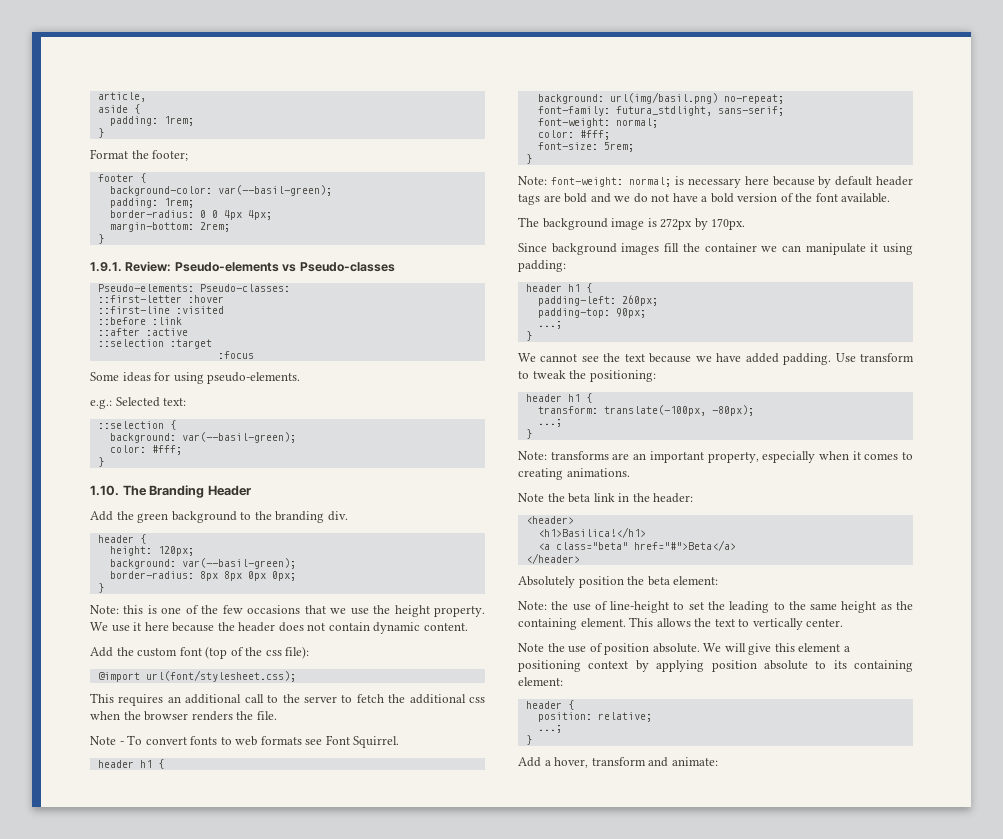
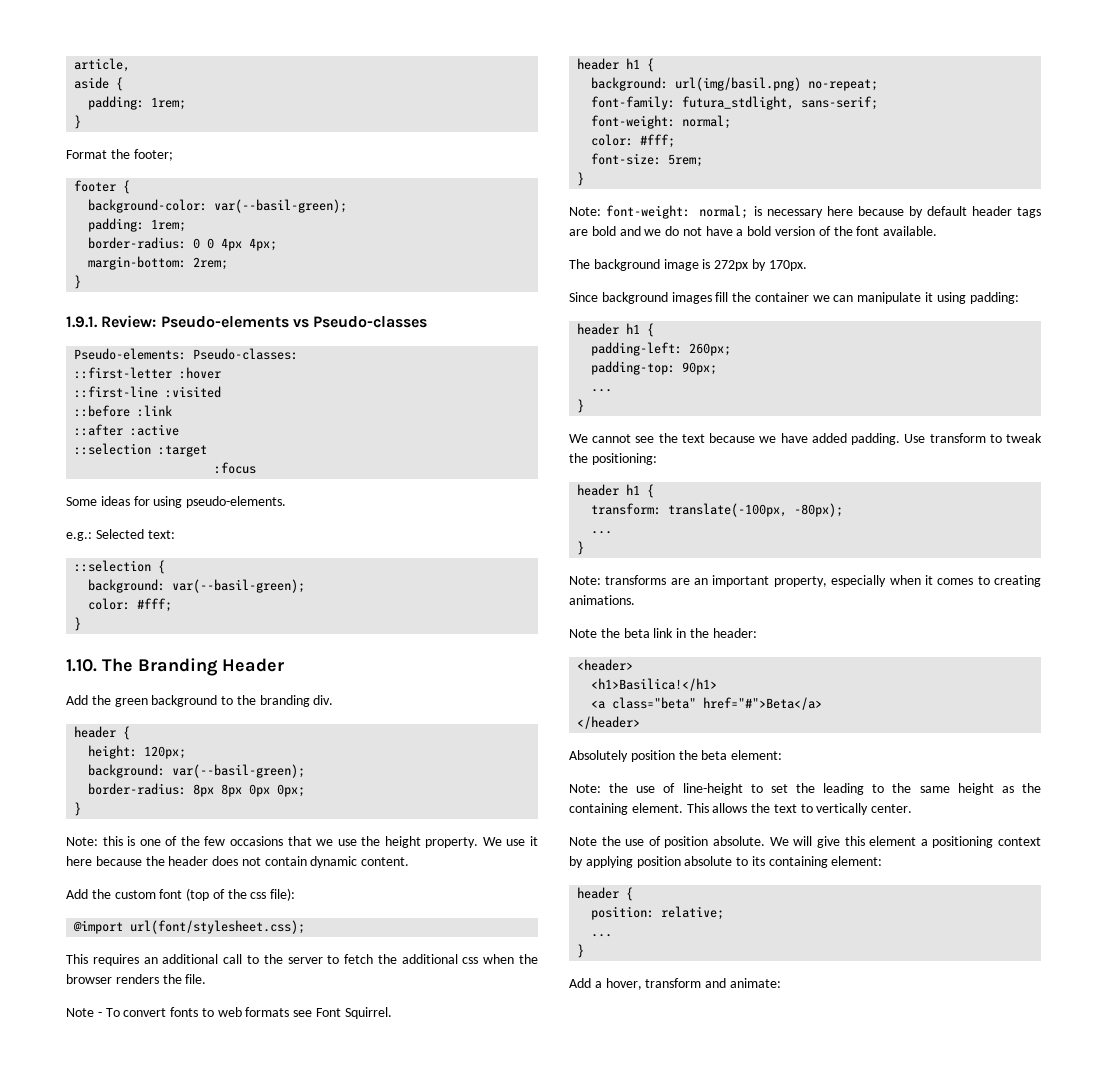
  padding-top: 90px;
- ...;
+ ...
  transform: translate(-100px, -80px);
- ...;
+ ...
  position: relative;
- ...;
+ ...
--- --- ---
Every line above should be reproduced exactly, please, with no pictures included.

Reply to the task:
  padding-top: 90px;
- ...;
+ ...
  transform: translate(-100px, -80px);
- ...;
+ ...
  position: relative;
- ...;
+ ...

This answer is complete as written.